The best way of describing Liz Green’s debut record is to imagine excusing yourself from a few Friday night drinks in town with friends, blindly groping your way to the toilet and then somehow taking a wrong turn in place and time - ending up in an eighteenth century tavern and quickly trying to reconcile your clothes, mannerisms and knowledge with a world that appears alien to you, but perfectly comfortable to them. And at the same time, managing to rather enjoy the beautiful, complicated insanity of the situation.
This album has been over four years in the chrysalis since Green first garnered attention as Glastonbury’s Emerging Talent winner back in 2007. Springing from the yellowing pages of history with authenticity and bluntness, O, Devotion! is welcomingly mature and broad in scope despite its minimalist approach. See, folk was never meant to be meandering and flaccid. It was bawdy. It was lewd. Bits were cut off and bits were hidden in interesting places. No-one gave a shit what their hair looked like. And whilst Liz Green isn’t the sort of singer to go around shrieking for no conceivable cause, there is something in her laidback, matter-of-fact tone and ability to subtly blend orchestration into her songs that conveys a profound gravitas, helping to guide you along her labyrinth of tales like a sturdy and roughly hewn rope of multicoloured fibres.
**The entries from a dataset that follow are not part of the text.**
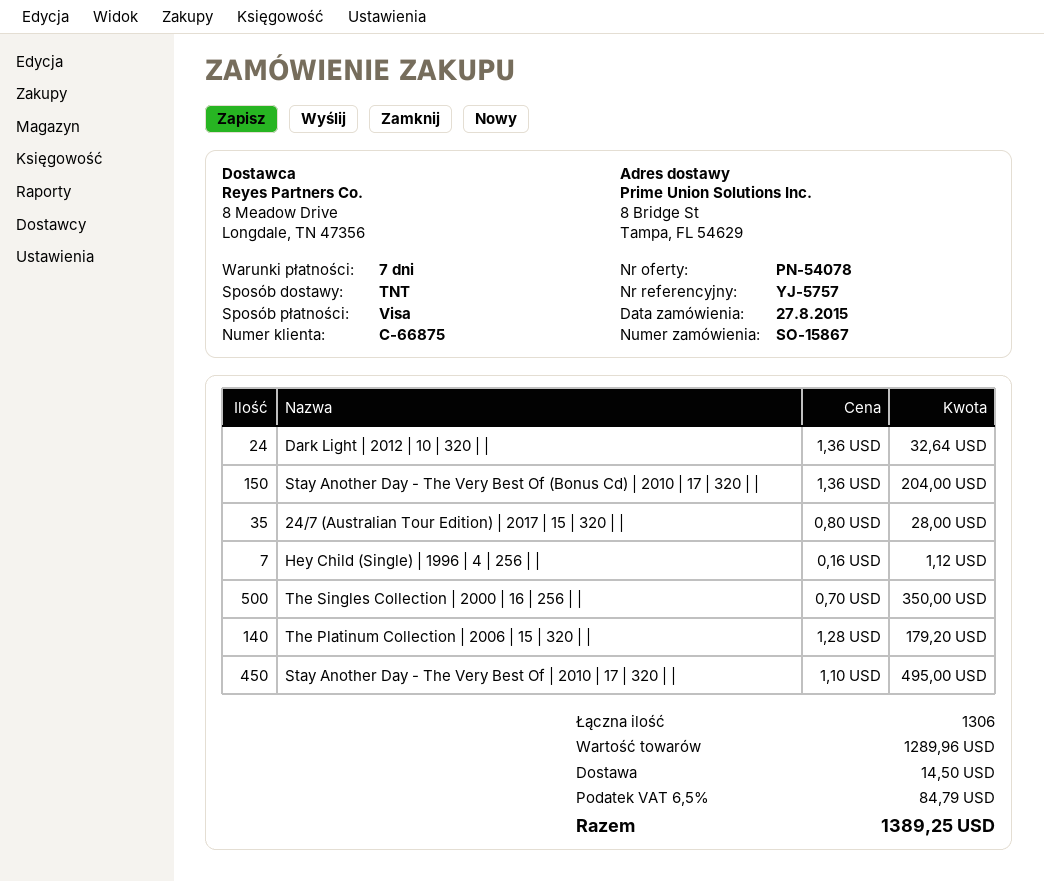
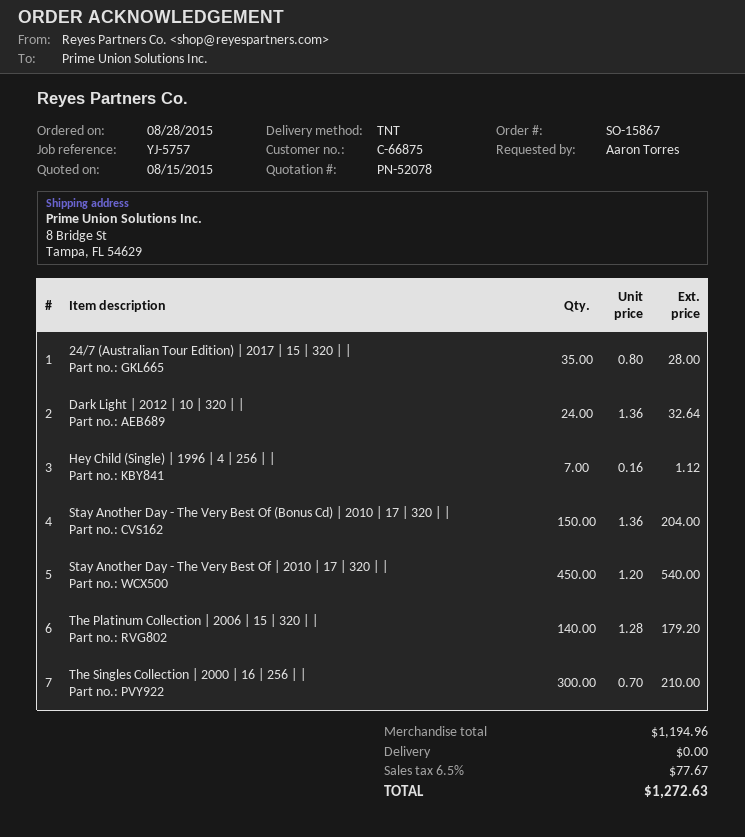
quote number: PN-54078 -> PN-52078
order date: 2015-08-27 -> 2015-08-28
The Singles Collection | 2000 | 16 | 256 | |: 500 x 0.70 = 350.00 -> 300 x 0.70 = 210.00
Stay Another Day - The Very Best Of | 2010 | 17 | 320 | |: 450 x 1.10 = 495.00 -> 450 x 1.20 = 540.00
subtotal: 1289.96 -> 1194.96
shipping: 14.50 -> 0.00
tax: 6.5% = 84.79 -> 6.5% = 77.67
total: 1389.25 -> 1272.63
That certainly isn’t to say that Green doesn’t possess beauty in her voice – she does (just listen to the breathtaking vocals on ‘Gallows’ for proof of what she can charm from her tongue). But in oscillating between sweet and sour, she manages to cleverly magnify the potency of both. In many ways, what makes O, Devotion! so captivating is how simple and sparsely decorated it is: in lacking hysterical gushes, the colours can spread more evenly around the borders of the record. Her voice is a touch of Sandy Denny’s bittersweet lamentation with a gritty soul and pathos more in common with Billie Holliday and Nina Simone, all topped off with a street-smart snarl and disdain that is unmistakably home-hewn. Combined with this is a delectable Waits-esque carnival of instruments and ideas that tiptoe softly through her songs to elicit brightness into the dark and continually lift the songs onto another ledge. Opener ‘Hey Joe’ is all echoing brass fading in and out of the foreground while Green half sings, half yelps the melody. ‘Midnight Blues’ hangs on a rolling, percussive double bass part while ‘Displacement Song’ attempts to keep upright on rolling barrels of brass. Thematically, the gorgeous ‘French Singer’ could be from the Twenties but the curl of irony and post-modern introspection drag the record into the modern era (this seamless blend of the old and the new is crucial in making the album so effective). Equally, you are never once allowed to sink into simple acceptance: the gentle ‘Rag and Bone’ suddenly and gleefully rises up into a New Orleans jazz outro and ‘The Quiet’ continually dodges around to avoid being pigeonholed – this is a record full of unexpected yet subtle twists. And the aforementioned closing ‘Gallows’ - the most traditional track on the record - manages to position itself beautifully between chilly matter-of-factness and emotive pining as the trapdoor swings open to bring the record to a solemn and poignant close.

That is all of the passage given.